Clarke denies ministry caused communication breakdown with JTA

By Warren Bertram  
Finance Minister Dr. Nigel Clarke has dismissed claims that communication with the Jamaica Teachers' Association broke down due to a failure by his ministry to respond to a meeting request.
The JTA says after months of dialogue with the government, no resolution has been forthcoming to the issues raised with the Ministers of Finance and Education, both in person and through written communication.
But Dr. Clarke said there were meetings in April and May to address the concerns raised by teachers and another meeting is set for next week.
In response, JTA President La Sonja Harrison said a letter sent to the Finance Ministry on May 17 was met with silence.
The Finance Minister said previous deliberations with the JTA included other unions, and it was expected that the deliberations would continue in that fashion.

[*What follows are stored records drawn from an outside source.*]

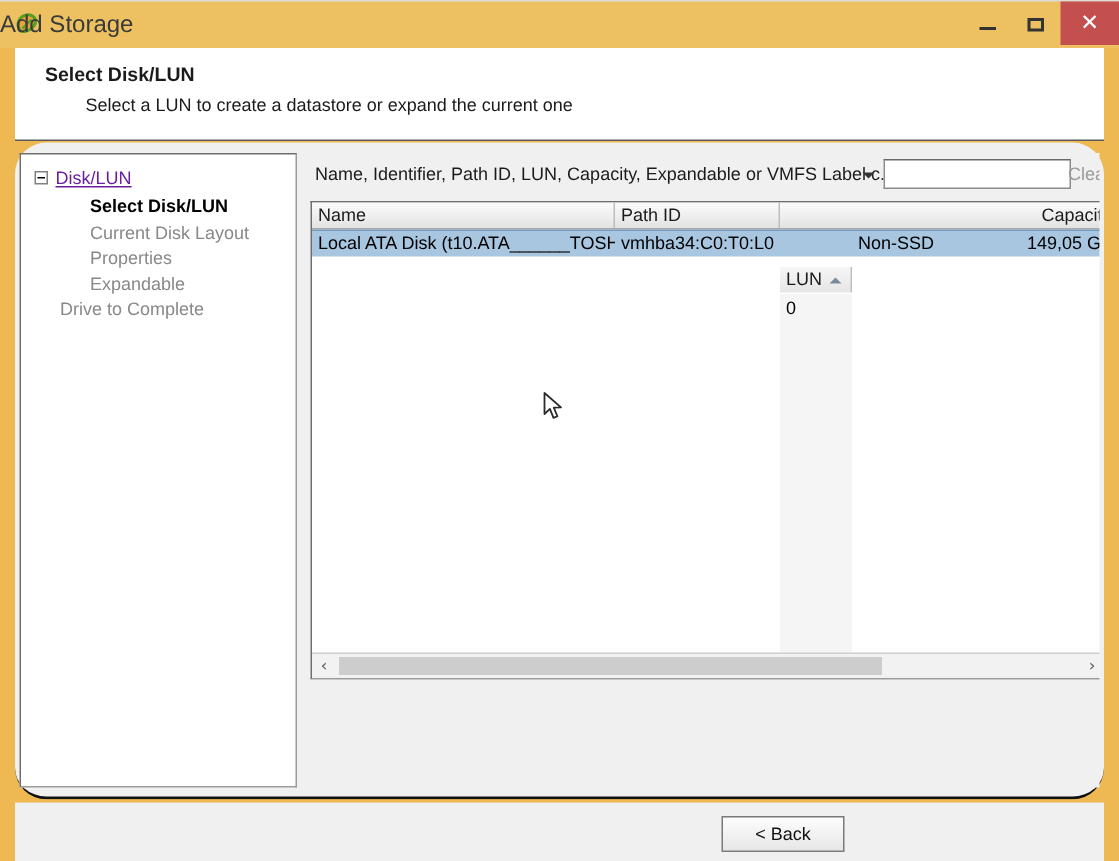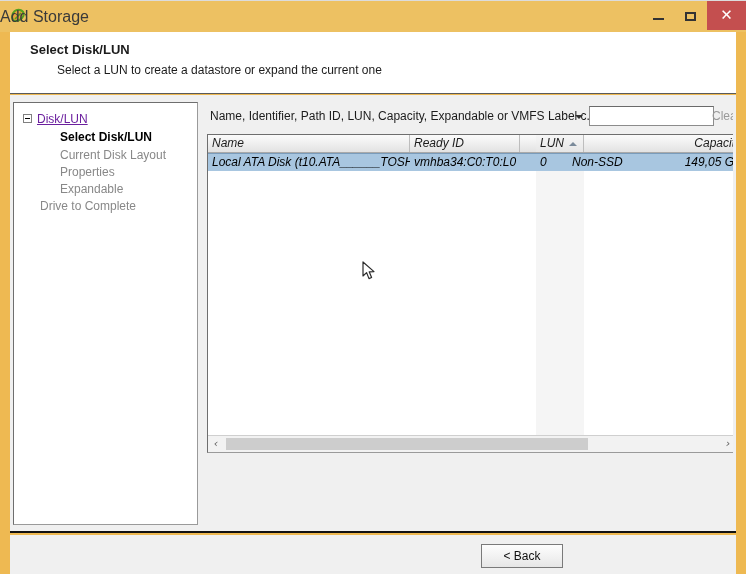--- a/index.html
+++ b/index.html
@@ -121,6 +121,7 @@
     background: #f0f0f0;
     border-bottom: 2px solid #111;
     box-sizing: border-box;
+    border-radius: 21px;
   }
 
   

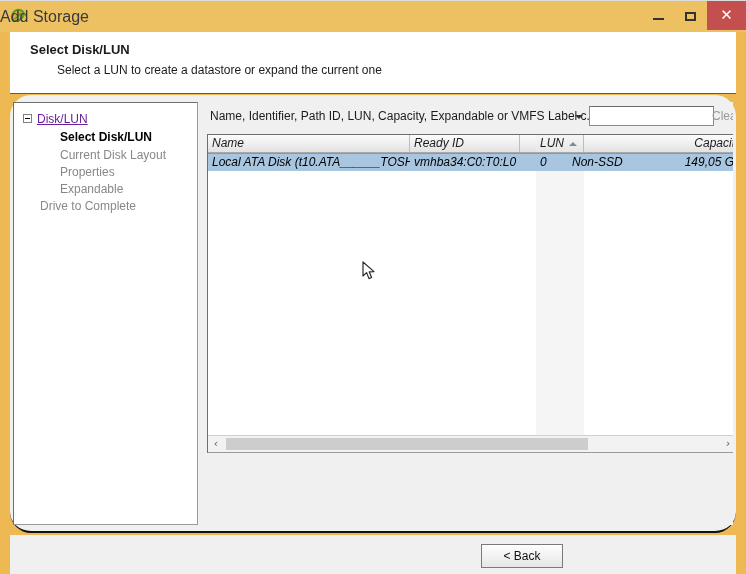--- a/index.html
+++ b/index.html
@@ -252,7 +252,6 @@
     border-left-color: #6e6e6e;
     box-sizing: border-box;
     overflow: hidden;
-    font-style: italic;
   }
   .thead {
     position: absolute;

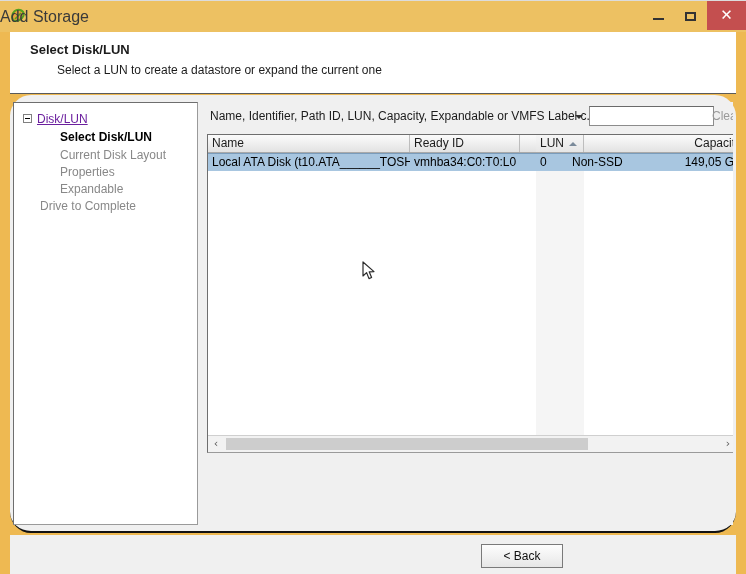--- a/index.html
+++ b/index.html
@@ -458,7 +458,7 @@
             <span>Name</span>
           </div>
           <div class="th c-path">
-            <span>Ready ID</span>
+            <span>Path ID</span>
           </div>
           <div class="th c-lun sorted">
             <span>LUN</span><span class="sort-arrow"></span>

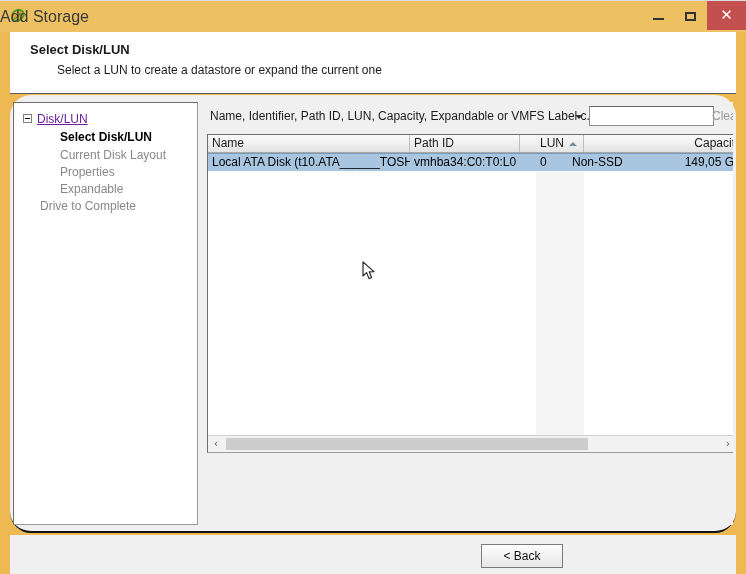--- a/index.html
+++ b/index.html
@@ -320,7 +320,7 @@
   
   .c-name  { left: 0px;   width: 202px; }
   .c-path  { left: 202px; width: 110px; }
-  .c-lun   { left: 328px; width: 48px;  }
+  .c-lun   { left: 312px; width: 48px; margin-top: 43px;  }
   .c-drive { left: 360px; width: 106px; }
   .c-cap   { left: 466px; width: 72px;  }
 

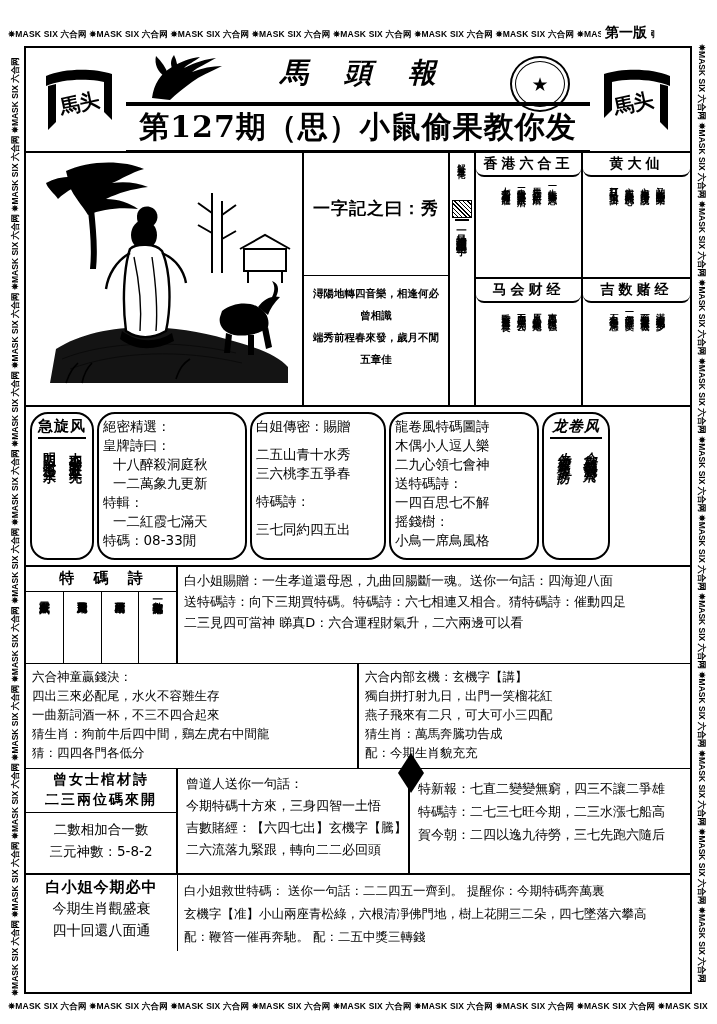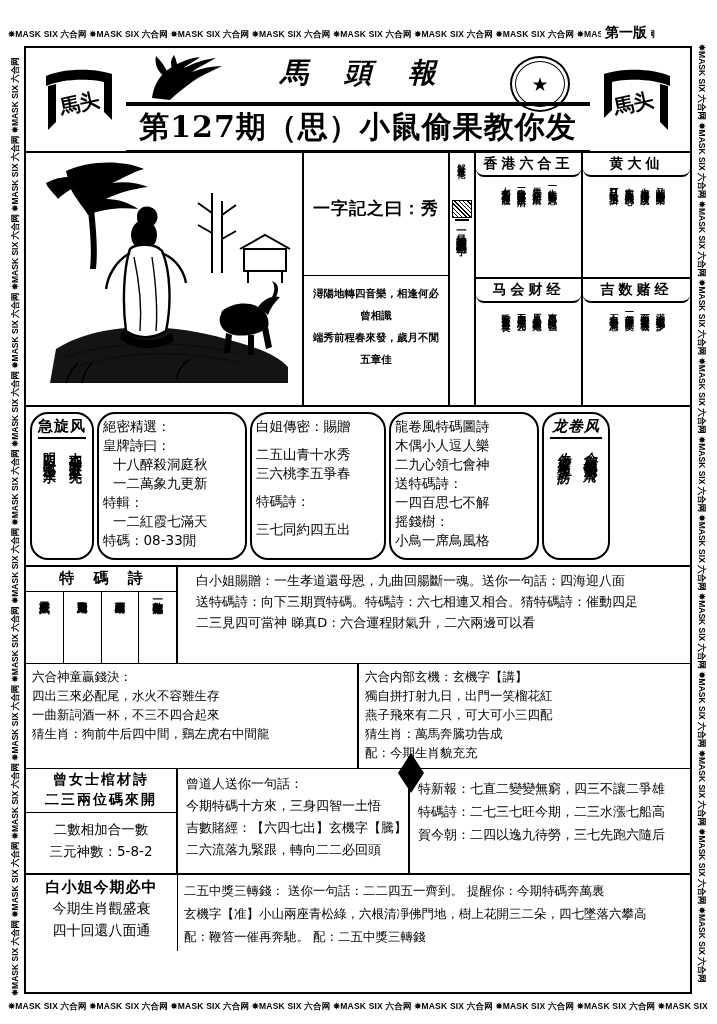--- a/index.html
+++ b/index.html
@@ -74,7 +74,7 @@
   .tms-col{flex:1;border-left:1px solid #000;display:flex;justify-content:center;padding-top:2px;}
   .tms-col:last-child{border-left:none;}
   .tms-col span{writing-mode:vertical-rl;text-orientation:upright;font-size:10.5px;font-weight:bold;line-height:13px;letter-spacing:0px;}
-  .tms-right{flex:1;padding:3px 18px;box-sizing:border-box;}
+  .tms-right{flex:1;padding:3px 6px;box-sizing:border-box;}
   .tms-right .ln{font-size:13px;line-height:21px;white-space:nowrap;}
 
   

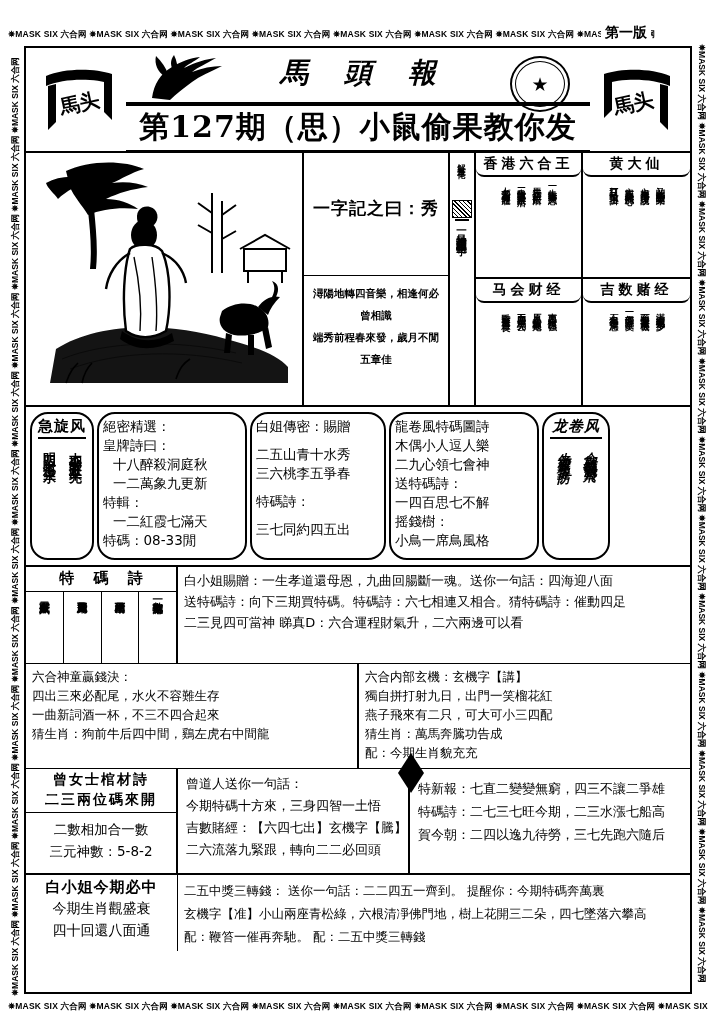--- a/index.html
+++ b/index.html
@@ -354,6 +354,7 @@
         <div class="ln">四出三來必配尾，水火不容難生存</div>
         <div class="ln">一曲新詞酒一杯，不三不四合起來</div>
         <div class="ln">猜生肖：狗前牛后四中間，鷄左虎右中間龍</div>
+        <div class="ln">猜：四四各門各低分</div>
       </div>
       <div class="col">
         <div class="ln">六合内部玄機：玄機字【講】</div>

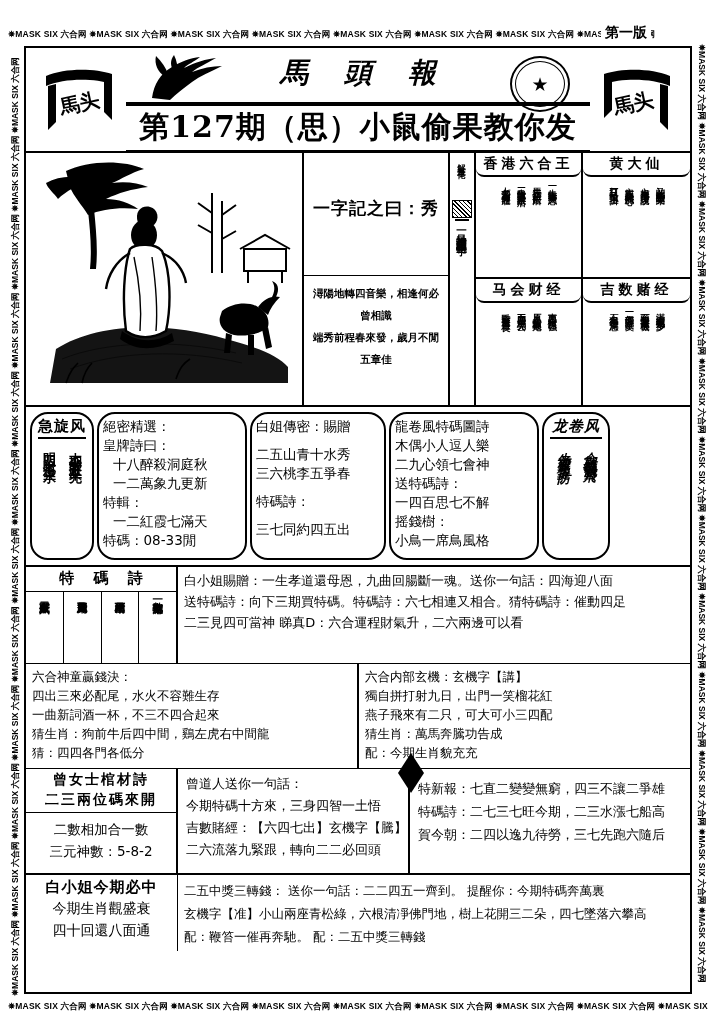--- a/index.html
+++ b/index.html
@@ -397,7 +397,7 @@
         <div class="ln">四十回還八面通</div>
       </div>
       <div class="bot-right">
-        <div class="ln">二五中獎三轉錢：   送你一句話：二二四五一齊到。   提醒你：今期特碼奔萬裏</div>
+        <div class="ln">白小姐救世特碼：   送你一句話：二二四五一齊到。   提醒你：今期特碼奔萬裏</div>
         <div class="ln">玄機字【准】小山兩座青松綠，六根清凈佛門地，樹上花開三二朵，四七墜落六攀高</div>
         <div class="ln">配：鞭笞一催再奔馳。   配：二五中獎三轉錢</div>
       </div>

Dr. Clarke added that the May 17 letter was not in keeping with the agreements made at the previous meeting on how anomalies would be handled. 
"We agreed on an established process for addressing concerns, many of which were sort of cut across groups, and the process was a team where many unions come together under the banner of the confederation, including the teachers – that was the established process. And so when you kind of send things that are outside of that process, it does lead to some amount of confusion," he sought to explain Thursday on Radio Jamaica's Beyond the Headlines. 
When asked why a response was not given to the May 17 letter, Dr. Clarke said the ministry would not have been able to provide a quick response due to volume of correspondence it receives. 
"A letter sent last week it would not be customary that we would have responded already. That’s just not certainly possible with the resources that are available," he said. 
Dr. Clarke noted that some of the issues affecting teachers, such as delayed payments, are also not within the purview of the Finance Ministry, but instead must be addressed at the local level.
"What we have agreed and what makes sense is that local level issues which are not policy-related issues or are not transfer-related issues, meaning the transfer of funds from the Accountant General, to the BOJ, to somebody's account, then those are matters that can only be dealt with at the local level. And we use local because education is fragmented in regions across the country."
Still, Dr. Clarke insisted that once the process is observed, the Finance Ministry "will get to the bottom" of the issue.
"We stand here ready, willing, wanting to assist and to help as we have done with other groups but we need engagement to do that, and we need engagement through the established processes in order to get that done," he maintained.